The Light Shines in the Darkness – The Plotline of John’s Gospel in One Verse

John’s Gospel is a beacon of uniqueness, particularly in its rendering of the prologue. Like Mark, John doesn’t start with Jesus’s birth narrative but with John the Baptist’s testimony about the historical Jesus. John sets his Gospel apart by adding a preface to John the Baptist’s testimony. With few but profound words, before introducing the Baptist who “bears witness concerning the Light . . . the True Light,” John’s prologue testifies to the Messiah’s eternal, theological, and scriptural identity prior to his incarnation.

Of the prologue’s initial five verses, the fifth has received the least attention. Its profundity warrants careful attention. As if imitating the fullness of the one called the Word, the Evangelist states, “The light shines in the darkness, and the darkness did not apprehend it” (1:5). The double entendre of κατέλαβεν contributes to the density of these words, compactly and simultaneously pointing in two directions. First, the verse harkens back to the beginning, when the Word commanded, “Let there be light, and there was light” (Gen. 1:3), identifying the Word as the Light that penetrated the darkness on the first day of creation. Second, the verse densely summarizes the unfolding plotline concerning the One testified to by “a man sent from God, whose name was John,” who “was not the light, but came to testify concerning the Light. . . . The True Light” (1:6-9).
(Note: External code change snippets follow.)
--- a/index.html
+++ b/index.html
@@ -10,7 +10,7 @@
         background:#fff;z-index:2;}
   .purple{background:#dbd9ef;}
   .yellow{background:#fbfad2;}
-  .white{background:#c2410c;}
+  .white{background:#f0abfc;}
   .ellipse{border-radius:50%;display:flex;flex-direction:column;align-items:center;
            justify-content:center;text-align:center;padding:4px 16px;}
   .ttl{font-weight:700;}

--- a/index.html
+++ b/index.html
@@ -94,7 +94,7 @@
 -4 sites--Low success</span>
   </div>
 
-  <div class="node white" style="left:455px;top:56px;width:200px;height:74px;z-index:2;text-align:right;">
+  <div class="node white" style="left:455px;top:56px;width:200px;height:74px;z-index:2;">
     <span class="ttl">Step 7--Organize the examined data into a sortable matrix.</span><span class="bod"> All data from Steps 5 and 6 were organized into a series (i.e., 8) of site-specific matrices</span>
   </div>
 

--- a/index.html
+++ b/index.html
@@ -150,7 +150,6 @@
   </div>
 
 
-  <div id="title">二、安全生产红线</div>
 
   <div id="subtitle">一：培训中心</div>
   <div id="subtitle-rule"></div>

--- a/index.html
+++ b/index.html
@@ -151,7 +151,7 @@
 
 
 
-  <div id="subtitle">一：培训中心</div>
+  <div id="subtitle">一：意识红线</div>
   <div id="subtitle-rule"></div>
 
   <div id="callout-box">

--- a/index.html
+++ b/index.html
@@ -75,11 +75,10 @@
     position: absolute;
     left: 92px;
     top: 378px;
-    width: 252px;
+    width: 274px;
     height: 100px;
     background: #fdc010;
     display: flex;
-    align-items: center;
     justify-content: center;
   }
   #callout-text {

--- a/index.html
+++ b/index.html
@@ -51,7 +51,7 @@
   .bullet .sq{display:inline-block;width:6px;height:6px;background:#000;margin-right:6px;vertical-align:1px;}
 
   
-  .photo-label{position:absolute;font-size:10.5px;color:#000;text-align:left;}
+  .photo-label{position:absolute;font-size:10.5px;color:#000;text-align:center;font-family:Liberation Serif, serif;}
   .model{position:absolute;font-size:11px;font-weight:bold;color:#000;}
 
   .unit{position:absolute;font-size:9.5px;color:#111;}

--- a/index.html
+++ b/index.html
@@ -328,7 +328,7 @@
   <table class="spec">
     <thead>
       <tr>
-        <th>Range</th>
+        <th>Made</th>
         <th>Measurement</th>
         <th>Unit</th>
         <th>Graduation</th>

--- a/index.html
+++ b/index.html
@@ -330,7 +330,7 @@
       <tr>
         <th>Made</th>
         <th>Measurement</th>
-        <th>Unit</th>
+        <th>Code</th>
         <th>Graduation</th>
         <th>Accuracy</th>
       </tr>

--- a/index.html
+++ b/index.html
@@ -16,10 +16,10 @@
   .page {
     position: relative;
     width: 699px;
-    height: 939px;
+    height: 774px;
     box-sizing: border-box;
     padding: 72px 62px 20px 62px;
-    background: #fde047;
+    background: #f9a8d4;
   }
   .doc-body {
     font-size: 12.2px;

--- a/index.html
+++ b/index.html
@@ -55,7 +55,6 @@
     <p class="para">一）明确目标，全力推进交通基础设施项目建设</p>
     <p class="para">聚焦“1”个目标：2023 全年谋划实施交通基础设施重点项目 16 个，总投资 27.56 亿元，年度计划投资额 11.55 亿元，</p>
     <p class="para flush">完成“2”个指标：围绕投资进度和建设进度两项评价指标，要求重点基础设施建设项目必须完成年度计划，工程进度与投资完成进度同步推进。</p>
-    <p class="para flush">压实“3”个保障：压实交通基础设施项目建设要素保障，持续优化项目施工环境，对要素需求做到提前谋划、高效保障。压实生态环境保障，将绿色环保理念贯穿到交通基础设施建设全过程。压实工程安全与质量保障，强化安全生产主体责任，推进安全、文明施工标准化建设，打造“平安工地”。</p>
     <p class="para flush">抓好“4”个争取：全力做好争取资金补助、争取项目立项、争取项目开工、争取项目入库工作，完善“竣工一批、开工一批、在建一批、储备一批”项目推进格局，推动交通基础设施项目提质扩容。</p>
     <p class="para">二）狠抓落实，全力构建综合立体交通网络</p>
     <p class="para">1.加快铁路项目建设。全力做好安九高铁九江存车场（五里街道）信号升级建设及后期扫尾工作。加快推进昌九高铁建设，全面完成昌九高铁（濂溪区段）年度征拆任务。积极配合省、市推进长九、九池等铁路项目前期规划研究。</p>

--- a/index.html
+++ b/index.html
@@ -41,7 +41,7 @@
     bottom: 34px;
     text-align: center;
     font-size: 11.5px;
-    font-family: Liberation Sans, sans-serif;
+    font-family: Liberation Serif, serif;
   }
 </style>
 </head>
The concise declaration of 1:5 not only establishes light as a core thematic imagery that punctuates the first twelve chapters of John’s Gospel with darkness as its foil but also summons other clusters of counterpart symbols: day-night and sight-blindness. Beyond this, the compact thesis statement anchors the light-darkness motif in the light of creation’s first day (Gen. 1:3). The light that shined into darkness then foreshadowed the dawning of the new creation with the advent of “the Light of the world” whose revelatory radiance is the unfolding mystery recounted by John. The way so few words, thirteen in the Greek text, within this single verse encapsulate the plotline of John’s Gospel and connect the initial day of God’s creative activity with the dawn of the new creation is truly remarkable and worthy of careful unpacking.

This biblical-theological presentation concerning the revelatory-typological-symbolic function of light will underscore light as a universal imagery bearing testimony to the True Light from creation’s first day to the dawn of new creation with the Word’s incarnation as told by the Evangelist, John.